***** INFORMATION GIVEN *****

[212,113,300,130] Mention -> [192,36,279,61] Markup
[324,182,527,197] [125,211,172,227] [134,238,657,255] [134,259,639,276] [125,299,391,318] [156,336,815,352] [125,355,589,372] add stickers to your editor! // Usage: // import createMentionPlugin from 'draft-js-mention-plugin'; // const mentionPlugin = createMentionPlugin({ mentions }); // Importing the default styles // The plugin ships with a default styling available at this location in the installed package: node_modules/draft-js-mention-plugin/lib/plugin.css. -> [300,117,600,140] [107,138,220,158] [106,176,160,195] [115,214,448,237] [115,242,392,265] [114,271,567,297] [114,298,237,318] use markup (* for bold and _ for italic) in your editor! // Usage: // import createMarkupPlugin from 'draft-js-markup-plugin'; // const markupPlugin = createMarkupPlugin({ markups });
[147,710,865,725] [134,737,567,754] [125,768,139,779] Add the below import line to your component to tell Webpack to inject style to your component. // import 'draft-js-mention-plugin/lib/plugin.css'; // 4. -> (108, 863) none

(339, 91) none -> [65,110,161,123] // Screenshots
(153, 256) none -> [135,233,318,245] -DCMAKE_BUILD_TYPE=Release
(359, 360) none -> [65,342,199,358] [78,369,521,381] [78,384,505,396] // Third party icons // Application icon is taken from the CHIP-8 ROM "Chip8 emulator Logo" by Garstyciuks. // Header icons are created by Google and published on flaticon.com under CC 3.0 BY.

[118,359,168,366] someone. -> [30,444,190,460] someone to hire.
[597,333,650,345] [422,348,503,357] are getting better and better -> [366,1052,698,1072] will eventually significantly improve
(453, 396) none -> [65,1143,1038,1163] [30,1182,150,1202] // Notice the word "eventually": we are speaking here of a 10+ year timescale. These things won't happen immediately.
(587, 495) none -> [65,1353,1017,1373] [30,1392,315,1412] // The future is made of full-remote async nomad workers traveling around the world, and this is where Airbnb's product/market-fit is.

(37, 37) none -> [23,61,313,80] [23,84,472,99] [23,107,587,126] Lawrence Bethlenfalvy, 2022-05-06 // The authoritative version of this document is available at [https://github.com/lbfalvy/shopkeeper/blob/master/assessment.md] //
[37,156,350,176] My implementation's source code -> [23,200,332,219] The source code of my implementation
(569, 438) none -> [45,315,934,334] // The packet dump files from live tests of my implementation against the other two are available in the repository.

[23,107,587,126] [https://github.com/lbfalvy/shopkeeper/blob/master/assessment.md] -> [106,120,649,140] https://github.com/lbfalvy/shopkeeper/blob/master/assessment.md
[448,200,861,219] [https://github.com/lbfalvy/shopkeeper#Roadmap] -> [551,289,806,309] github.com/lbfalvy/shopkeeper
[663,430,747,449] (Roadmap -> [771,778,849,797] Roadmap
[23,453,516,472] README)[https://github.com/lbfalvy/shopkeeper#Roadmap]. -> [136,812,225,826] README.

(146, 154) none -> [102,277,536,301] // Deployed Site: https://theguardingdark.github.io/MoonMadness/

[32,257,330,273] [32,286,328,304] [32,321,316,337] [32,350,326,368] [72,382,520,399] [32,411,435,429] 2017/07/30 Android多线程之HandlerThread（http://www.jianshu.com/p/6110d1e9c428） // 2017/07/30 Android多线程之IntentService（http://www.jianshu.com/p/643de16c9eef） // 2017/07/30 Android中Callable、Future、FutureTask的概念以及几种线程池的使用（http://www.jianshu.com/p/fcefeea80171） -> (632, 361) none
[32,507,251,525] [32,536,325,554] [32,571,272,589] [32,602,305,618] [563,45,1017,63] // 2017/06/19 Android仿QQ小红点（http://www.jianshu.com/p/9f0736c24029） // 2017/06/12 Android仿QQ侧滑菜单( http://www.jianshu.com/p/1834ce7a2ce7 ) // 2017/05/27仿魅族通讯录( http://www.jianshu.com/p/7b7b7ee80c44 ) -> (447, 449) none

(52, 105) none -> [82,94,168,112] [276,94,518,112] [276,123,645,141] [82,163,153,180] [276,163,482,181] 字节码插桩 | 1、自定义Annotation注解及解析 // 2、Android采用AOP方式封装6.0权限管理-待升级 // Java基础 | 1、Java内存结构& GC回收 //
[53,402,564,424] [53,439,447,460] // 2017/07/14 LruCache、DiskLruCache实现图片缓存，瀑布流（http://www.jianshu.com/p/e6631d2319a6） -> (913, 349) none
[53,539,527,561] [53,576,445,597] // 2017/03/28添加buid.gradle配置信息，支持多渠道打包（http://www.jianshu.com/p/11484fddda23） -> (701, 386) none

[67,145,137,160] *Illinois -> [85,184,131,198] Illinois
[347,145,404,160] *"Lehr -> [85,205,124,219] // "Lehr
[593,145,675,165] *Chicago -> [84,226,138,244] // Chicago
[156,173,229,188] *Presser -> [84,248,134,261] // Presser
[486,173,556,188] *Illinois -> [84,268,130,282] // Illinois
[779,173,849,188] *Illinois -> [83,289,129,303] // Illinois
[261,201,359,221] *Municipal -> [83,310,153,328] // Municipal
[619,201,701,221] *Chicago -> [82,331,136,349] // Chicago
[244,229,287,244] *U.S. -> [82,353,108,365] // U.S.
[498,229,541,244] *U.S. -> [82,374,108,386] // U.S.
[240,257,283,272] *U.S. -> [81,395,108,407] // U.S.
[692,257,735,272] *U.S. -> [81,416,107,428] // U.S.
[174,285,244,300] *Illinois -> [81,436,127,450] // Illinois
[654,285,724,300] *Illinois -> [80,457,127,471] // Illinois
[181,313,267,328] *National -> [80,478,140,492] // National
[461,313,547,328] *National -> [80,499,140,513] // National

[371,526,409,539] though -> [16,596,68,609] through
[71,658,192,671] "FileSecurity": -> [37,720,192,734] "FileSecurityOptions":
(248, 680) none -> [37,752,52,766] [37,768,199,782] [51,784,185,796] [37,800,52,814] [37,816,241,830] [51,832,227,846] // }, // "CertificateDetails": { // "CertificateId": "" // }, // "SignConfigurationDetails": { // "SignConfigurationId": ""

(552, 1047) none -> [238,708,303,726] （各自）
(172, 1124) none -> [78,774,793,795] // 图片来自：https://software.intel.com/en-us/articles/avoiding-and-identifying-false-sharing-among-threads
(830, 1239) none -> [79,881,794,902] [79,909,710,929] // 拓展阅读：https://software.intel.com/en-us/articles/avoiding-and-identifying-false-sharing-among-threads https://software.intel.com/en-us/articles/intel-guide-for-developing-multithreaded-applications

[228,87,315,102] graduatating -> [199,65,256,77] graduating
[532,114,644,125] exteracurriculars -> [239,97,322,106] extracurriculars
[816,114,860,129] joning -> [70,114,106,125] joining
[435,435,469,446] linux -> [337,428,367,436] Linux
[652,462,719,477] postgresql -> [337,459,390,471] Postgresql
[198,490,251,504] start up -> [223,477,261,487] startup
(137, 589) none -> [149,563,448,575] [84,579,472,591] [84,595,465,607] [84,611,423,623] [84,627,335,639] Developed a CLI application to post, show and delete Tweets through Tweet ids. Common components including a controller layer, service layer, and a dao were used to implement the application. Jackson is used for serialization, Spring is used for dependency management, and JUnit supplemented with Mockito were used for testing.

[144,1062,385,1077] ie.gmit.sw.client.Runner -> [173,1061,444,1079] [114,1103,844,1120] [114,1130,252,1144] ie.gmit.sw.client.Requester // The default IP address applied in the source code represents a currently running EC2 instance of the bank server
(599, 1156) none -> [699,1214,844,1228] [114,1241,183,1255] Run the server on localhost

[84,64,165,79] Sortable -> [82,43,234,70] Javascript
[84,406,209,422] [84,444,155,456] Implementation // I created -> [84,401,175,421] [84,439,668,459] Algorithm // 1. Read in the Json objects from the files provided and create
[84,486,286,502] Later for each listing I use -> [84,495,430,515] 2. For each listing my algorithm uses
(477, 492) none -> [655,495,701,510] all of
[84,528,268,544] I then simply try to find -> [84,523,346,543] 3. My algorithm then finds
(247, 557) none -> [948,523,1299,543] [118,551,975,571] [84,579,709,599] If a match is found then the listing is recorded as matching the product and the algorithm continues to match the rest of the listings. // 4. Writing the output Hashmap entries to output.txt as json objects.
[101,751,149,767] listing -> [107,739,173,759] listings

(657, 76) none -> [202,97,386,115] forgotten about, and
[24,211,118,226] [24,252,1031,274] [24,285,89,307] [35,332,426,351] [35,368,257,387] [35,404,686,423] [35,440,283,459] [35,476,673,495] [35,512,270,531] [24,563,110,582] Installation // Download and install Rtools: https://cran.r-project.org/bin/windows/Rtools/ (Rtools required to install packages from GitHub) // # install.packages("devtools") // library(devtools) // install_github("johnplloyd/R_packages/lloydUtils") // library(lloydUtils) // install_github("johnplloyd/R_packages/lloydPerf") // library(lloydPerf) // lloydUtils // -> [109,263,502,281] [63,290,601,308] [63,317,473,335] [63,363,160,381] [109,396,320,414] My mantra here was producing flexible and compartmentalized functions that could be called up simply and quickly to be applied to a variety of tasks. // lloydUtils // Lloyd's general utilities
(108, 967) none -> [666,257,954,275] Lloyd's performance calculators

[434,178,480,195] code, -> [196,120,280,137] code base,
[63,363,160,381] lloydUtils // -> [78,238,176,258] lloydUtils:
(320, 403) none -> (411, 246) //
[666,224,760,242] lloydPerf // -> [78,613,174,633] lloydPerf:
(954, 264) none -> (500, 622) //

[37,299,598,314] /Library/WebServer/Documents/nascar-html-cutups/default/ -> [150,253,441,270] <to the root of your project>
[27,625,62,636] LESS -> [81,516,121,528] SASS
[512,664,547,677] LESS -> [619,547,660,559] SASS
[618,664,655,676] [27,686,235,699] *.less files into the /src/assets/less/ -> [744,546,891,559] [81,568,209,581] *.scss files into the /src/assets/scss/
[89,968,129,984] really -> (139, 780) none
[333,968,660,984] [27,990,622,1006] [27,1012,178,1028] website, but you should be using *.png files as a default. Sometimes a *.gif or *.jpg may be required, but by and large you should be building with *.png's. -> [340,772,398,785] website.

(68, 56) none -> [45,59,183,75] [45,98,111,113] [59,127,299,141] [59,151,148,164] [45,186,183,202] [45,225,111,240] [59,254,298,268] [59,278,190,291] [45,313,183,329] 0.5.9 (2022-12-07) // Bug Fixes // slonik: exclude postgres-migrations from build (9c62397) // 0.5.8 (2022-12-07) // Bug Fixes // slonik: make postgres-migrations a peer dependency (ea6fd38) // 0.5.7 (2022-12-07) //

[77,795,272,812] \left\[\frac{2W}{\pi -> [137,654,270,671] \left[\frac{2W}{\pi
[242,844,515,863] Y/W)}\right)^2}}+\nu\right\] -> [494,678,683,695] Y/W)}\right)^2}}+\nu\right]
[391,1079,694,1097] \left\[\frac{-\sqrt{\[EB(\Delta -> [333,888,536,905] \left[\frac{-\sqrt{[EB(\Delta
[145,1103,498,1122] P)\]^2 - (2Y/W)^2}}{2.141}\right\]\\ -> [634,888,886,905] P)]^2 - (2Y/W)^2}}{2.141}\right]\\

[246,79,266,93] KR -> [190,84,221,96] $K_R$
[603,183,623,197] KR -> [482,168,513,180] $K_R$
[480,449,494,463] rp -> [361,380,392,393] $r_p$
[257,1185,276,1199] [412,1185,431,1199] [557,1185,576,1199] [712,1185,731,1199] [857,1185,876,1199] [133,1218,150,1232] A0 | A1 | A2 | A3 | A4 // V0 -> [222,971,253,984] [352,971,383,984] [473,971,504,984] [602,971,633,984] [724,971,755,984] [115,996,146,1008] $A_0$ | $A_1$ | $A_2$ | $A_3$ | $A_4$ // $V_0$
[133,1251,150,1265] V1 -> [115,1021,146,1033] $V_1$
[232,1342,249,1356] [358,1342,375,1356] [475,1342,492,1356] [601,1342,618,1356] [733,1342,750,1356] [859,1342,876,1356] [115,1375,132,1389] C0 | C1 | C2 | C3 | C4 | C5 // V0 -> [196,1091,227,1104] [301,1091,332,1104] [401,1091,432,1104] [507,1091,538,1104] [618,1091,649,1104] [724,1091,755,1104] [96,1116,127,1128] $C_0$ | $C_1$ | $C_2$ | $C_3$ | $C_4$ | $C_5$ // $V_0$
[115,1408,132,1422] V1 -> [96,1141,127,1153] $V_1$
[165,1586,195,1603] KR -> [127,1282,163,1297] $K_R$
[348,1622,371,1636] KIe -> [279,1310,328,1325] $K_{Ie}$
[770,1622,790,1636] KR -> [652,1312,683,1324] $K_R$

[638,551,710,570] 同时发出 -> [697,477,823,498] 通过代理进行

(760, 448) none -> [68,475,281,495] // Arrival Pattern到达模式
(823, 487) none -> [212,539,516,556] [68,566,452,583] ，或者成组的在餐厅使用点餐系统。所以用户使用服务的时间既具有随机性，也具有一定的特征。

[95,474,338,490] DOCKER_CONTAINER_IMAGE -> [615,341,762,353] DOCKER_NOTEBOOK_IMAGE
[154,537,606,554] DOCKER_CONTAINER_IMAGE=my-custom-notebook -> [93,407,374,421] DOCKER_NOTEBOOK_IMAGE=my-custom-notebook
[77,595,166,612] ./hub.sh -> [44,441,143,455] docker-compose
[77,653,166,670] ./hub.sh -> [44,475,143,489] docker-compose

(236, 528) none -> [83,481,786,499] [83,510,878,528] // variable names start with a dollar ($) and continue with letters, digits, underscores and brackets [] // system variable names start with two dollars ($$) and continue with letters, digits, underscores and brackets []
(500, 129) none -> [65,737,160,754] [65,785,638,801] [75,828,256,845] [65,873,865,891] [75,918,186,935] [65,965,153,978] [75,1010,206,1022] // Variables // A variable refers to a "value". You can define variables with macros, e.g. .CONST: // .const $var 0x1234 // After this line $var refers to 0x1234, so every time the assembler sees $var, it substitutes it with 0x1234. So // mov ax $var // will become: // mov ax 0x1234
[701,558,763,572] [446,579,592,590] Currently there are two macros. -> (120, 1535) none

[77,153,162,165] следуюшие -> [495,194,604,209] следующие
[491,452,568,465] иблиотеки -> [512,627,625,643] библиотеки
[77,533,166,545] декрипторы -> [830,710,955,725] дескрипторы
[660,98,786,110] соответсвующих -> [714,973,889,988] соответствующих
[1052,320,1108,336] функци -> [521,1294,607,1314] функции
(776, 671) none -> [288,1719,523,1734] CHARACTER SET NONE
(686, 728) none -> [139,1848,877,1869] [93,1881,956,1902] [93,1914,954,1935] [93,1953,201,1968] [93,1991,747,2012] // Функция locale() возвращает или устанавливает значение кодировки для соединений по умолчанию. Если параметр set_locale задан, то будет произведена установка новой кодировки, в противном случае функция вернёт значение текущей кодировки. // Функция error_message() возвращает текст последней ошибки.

*****

WHAT YOU NEED TO DO = Between the first line of the entries above and the line with "(339, 91) none", both included, copy every line exactly and nothing outside that range.

REPLY =
[212,113,300,130] Mention -> [192,36,279,61] Markup
[324,182,527,197] [125,211,172,227] [134,238,657,255] [134,259,639,276] [125,299,391,318] [156,336,815,352] [125,355,589,372] add stickers to your editor! // Usage: // import createMentionPlugin from 'draft-js-mention-plugin'; // const mentionPlugin = createMentionPlugin({ mentions }); // Importing the default styles // The plugin ships with a default styling available at this location in the installed package: node_modules/draft-js-mention-plugin/lib/plugin.css. -> [300,117,600,140] [107,138,220,158] [106,176,160,195] [115,214,448,237] [115,242,392,265] [114,271,567,297] [114,298,237,318] use markup (* for bold and _ for italic) in your editor! // Usage: // import createMarkupPlugin from 'draft-js-markup-plugin'; // const markupPlugin = createMarkupPlugin({ markups });
[147,710,865,725] [134,737,567,754] [125,768,139,779] Add the below import line to your component to tell Webpack to inject style to your component. // import 'draft-js-mention-plugin/lib/plugin.css'; // 4. -> (108, 863) none

(339, 91) none -> [65,110,161,123] // Screenshots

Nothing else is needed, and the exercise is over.